§ Work instruction
Copy out every line of the material below, character for character, apart from the pictures.

§ Material shown

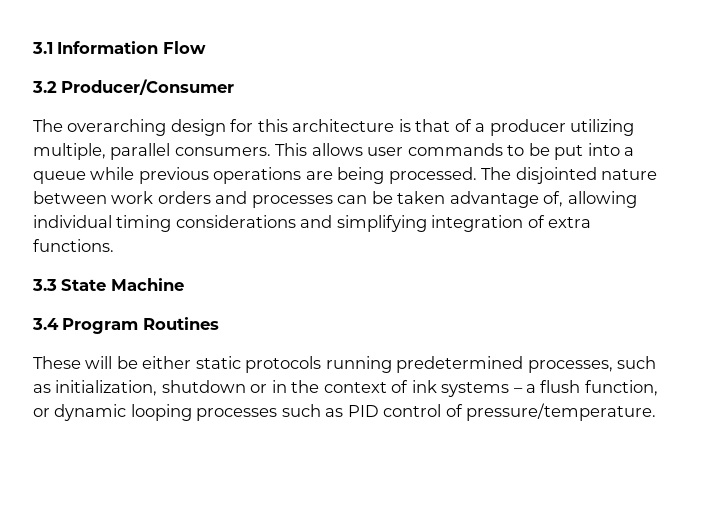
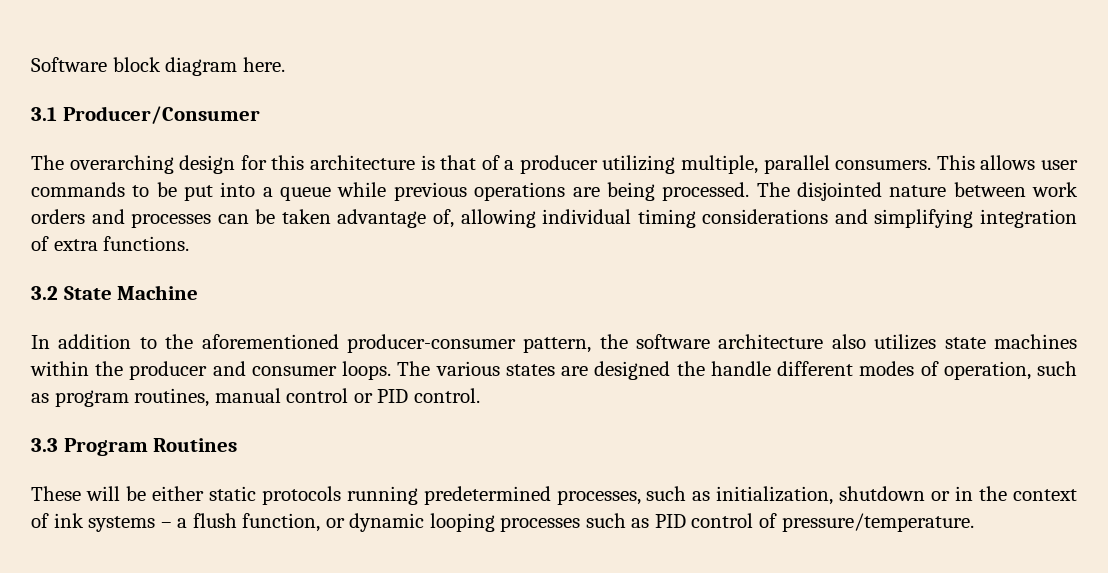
- 3.1 Information Flow
- 3.2 Producer/Consumer
+ Software block diagram here.
+ 3.1 Producer/Consumer
- 3.3 State Machine
+ 3.2 State Machine
- 3.4 Program Routines
+ In addition to the aforementioned producer-consumer pattern, the software architecture also utilizes state machines within the producer and consumer loops. The various states are designed the handle different modes of operation, such as program routines, manual control or PID control.
+ 3.3 Program Routines

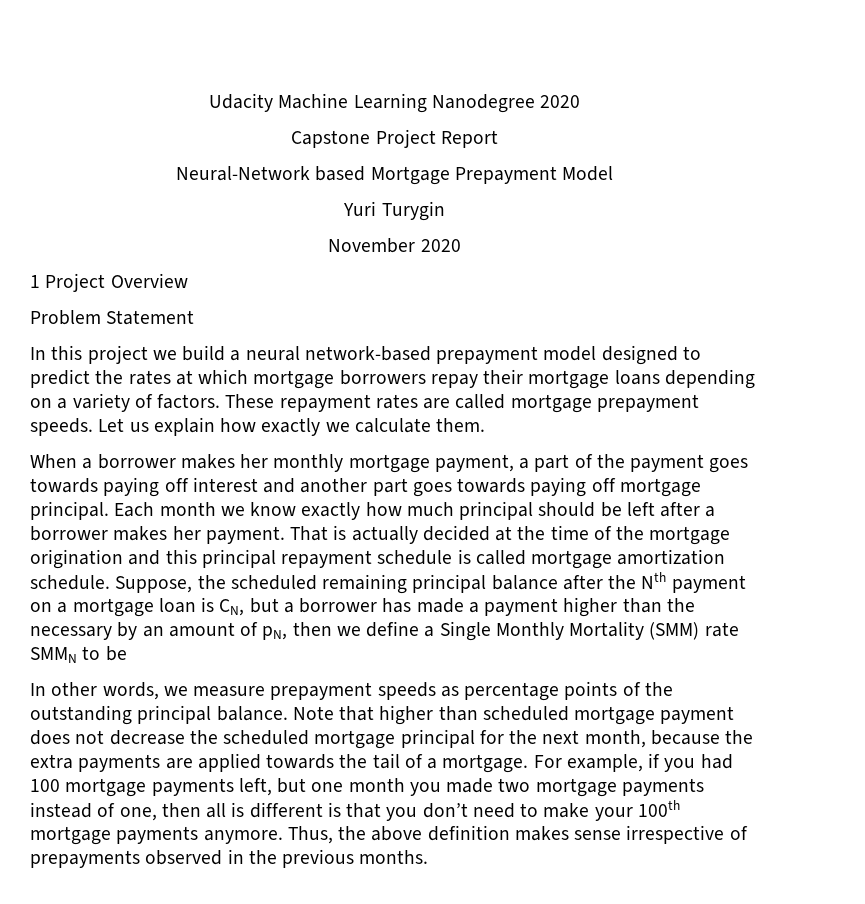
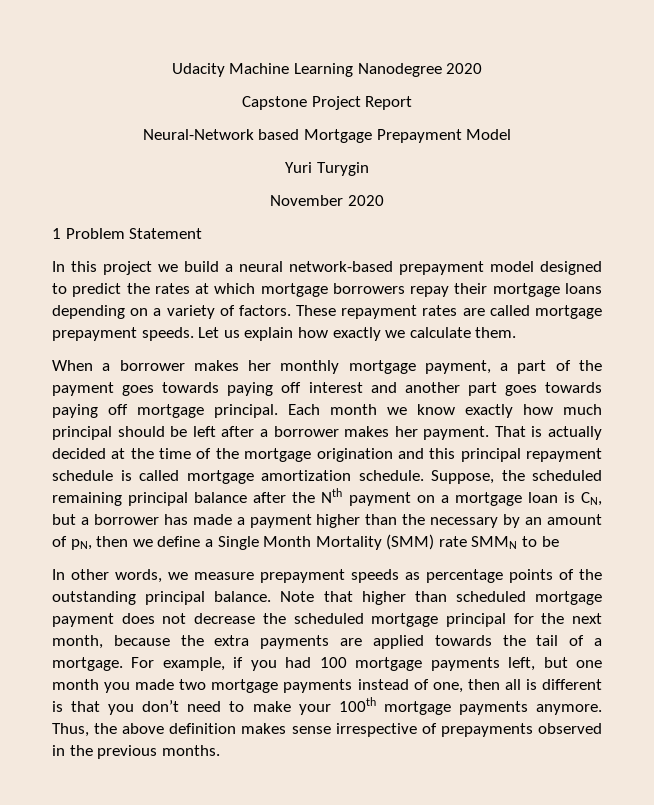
- 1 Project Overview
- Problem Statement
+ 1 Problem Statement
- Suppose, the scheduled remaining principal balance after the Nth payment on a mortgage loan is CN, but a borrower has made a payment higher than the necessary by an amount of pN, then we define a Single Monthly Mortality (SMM) rate SMMN to be
+ Suppose, the scheduled remaining principal balance after the Nth payment on a mortgage loan is CN, but a borrower has made a payment higher than the necessary by an amount of pN, then we define a Single Month Mortality (SMM) rate SMMN to be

§ Answer to this task
- 3.1 Information Flow
- 3.2 Producer/Consumer
+ Software block diagram here.
+ 3.1 Producer/Consumer
- 3.3 State Machine
+ 3.2 State Machine
- 3.4 Program Routines
+ In addition to the aforementioned producer-consumer pattern, the software architecture also utilizes state machines within the producer and consumer loops. The various states are designed the handle different modes of operation, such as program routines, manual control or PID control.
+ 3.3 Program Routines

- 1 Project Overview
- Problem Statement
+ 1 Problem Statement
- Suppose, the scheduled remaining principal balance after the Nth payment on a mortgage loan is CN, but a borrower has made a payment higher than the necessary by an amount of pN, then we define a Single Monthly Mortality (SMM) rate SMMN to be
+ Suppose, the scheduled remaining principal balance after the Nth payment on a mortgage loan is CN, but a borrower has made a payment higher than the necessary by an amount of pN, then we define a Single Month Mortality (SMM) rate SMMN to be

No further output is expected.